Die Handlung ist von Berlin nach Hamburg und Umgebung verlegt worden, wir sind ja schließlich im Ohnsorg Theater. Vor einer Rückwand aus Holz sind auf der schmalen, langgezogene Studio-Bühne rechteckige Rahmen und eine Treppe angebracht (Bühne und Kostüme: Telse Hand). Von links nach rechts werden sie die unterschiedlichen, immer kleiner werdenden Bleiben des jungen Paares darstellen. Eine kleine Stehlampe deutet den jeweiligen Umzug an. Wie Puppen werden werden Pinneberg (Jannik Nowak) und Lämmchen (Julia Kemp) von zwei im Programmheft als Spielerin (Rabea Lübbe) und Spieler (Jochen Klüßendorf) bezeichneten  Figuren auf die Bühne getragen. „“Wehe Wind! Puste Wind! Nimm den Hut nicht meinem Kind“, flüstern sie im Chor und hauchen den beiden Figuren Leben ein. Lübbe und Klüßendorf untermalen die folgenden 100 pausenlosen Minuten mit Musik (für die auch Klüßendorf verantwortlich zeichnet) und übernehmen mit Wollperücken, Hüten, Brillen oder Zigarettenspitze unterschiedliche Figuren. Klüßmann zeigt unter anderem den eitlen Arbeitgeber Öztürk und den ordinären Jachmann. Der ist der aktuelle Liebhaber von Pinnebergs Mutter, die einen zweifelhaften Lebenswandel führt und von der akrobatisch fallenden und kletternden Rabea Lübbe als Rotlicht-Schlampe gespielt wird. Johannes Novaks Pinnerberg ist ein schüchterner Mann. Er ist nicht nur gesellschaftlich einer von den Kleinen, er wirkt auch durch seine hängenden Schultern und dem Blick von unten wie ein kleiner Mann. „Bloß nicht arbeitslos werden!“, ist sein Mantra, das das Stück im Chor oder alleine gesprochen durchzieht.

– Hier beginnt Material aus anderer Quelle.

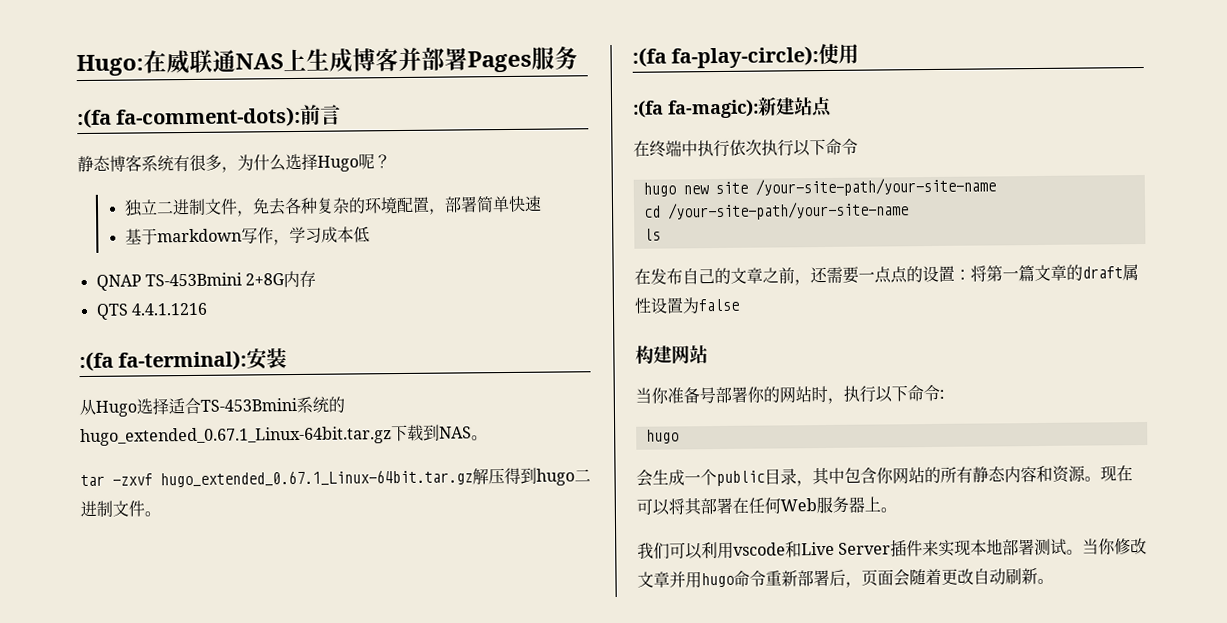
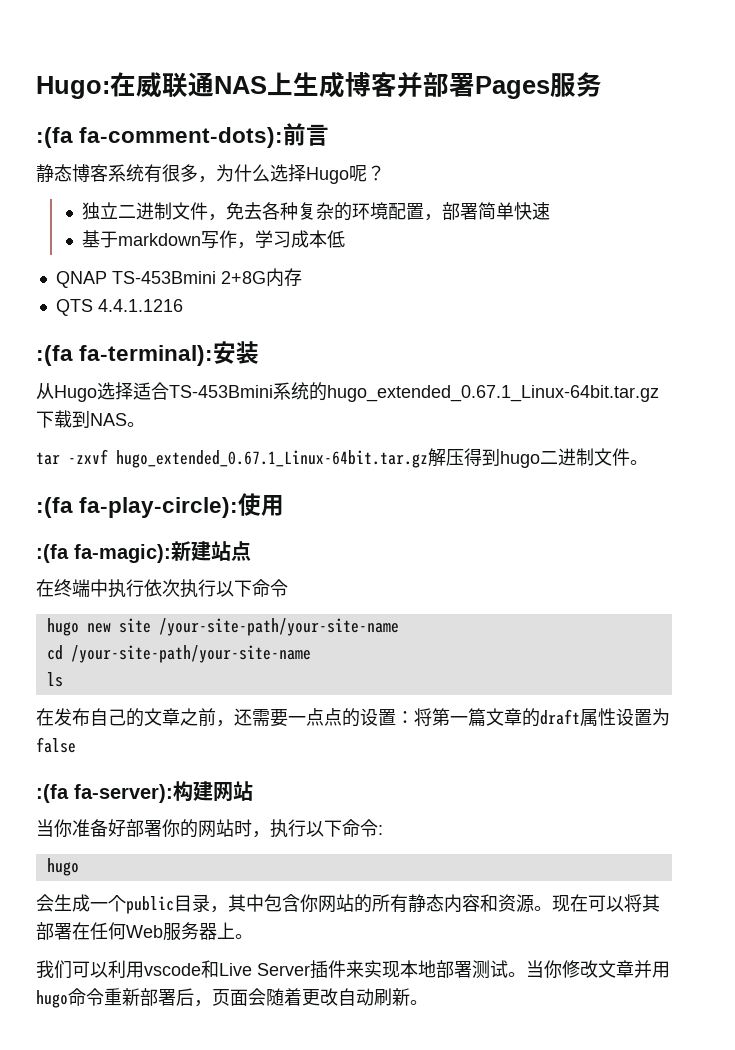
- 构建网站
+ :(fa fa-server):构建网站
- 当你准备号部署你的网站时，执行以下命令:
+ 当你准备好部署你的网站时，执行以下命令:

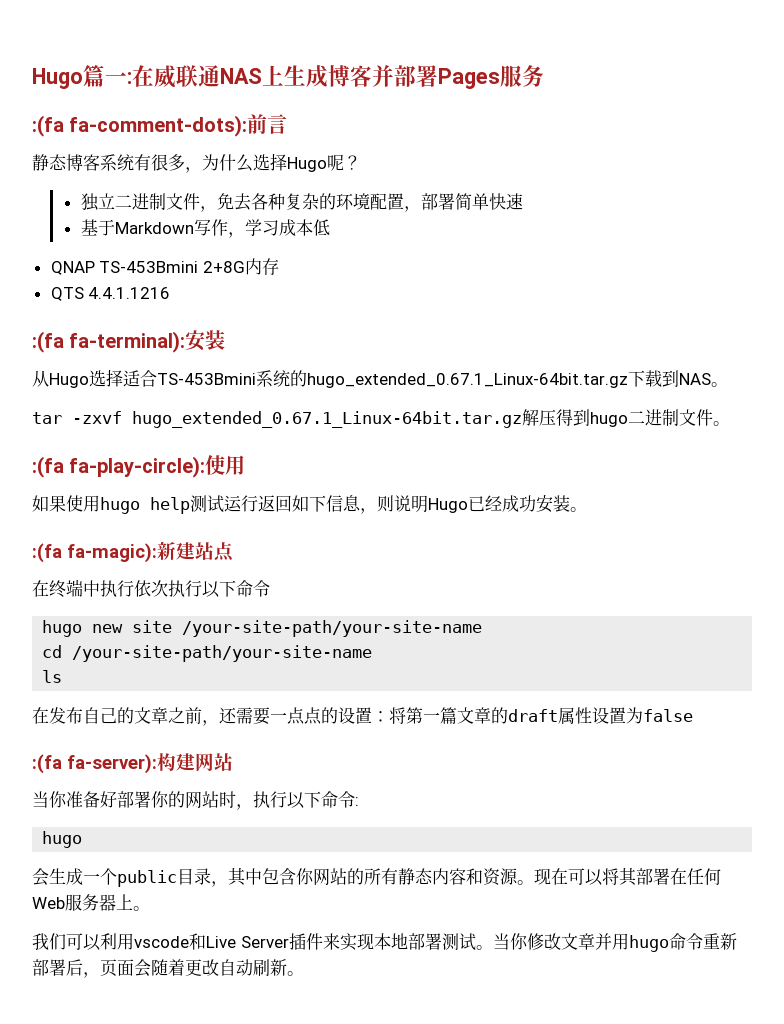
- Hugo:在威联通NAS上生成博客并部署Pages服务
+ Hugo篇一:在威联通NAS上生成博客并部署Pages服务
- 基于markdown写作，学习成本低
+ 基于Markdown写作，学习成本低
+ 如果使用hugo help测试运行返回如下信息，则说明Hugo已经成功安装。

Möglich, dass sich Pinneberg vor den Zug geworfen hat.

Ihm gegenüber steht mit Julia Kemp ein Lämmchen, das praktischen Optimismus verströmt, Wäre und Empathie auch gegen die St Pauli-Schwiegermutter zeigt und sich von nichts unterkriegen lässt. Wie verzweifelt sie innerlich ist, zeigt die letzte Szene: Sie ist allein mit dem Kind in der Gartenlaube, ihrer letzten Wohnung, und wartet seit Stunden auf ihren Mann. Aber der ist gerade entlassen worden, und Novaks Pinneberg hat sich auf einem der Rechtecke zusammengerollt. Möglich, dass er sich vor den Zug geworfen hat. Lämmchen meint draußen etwas Dunkles zu sehen, ihre Angst hat sie herausgeschrien, jetzt tritt sie tritt vor die Tür – und es wird still. Jetzt strahlt sie, sagt, dass etwas Dunkles sie „weg von der Erde“ hebt. Dann verlischt das Licht. Was genau mit ihr passiert, bleibt offen.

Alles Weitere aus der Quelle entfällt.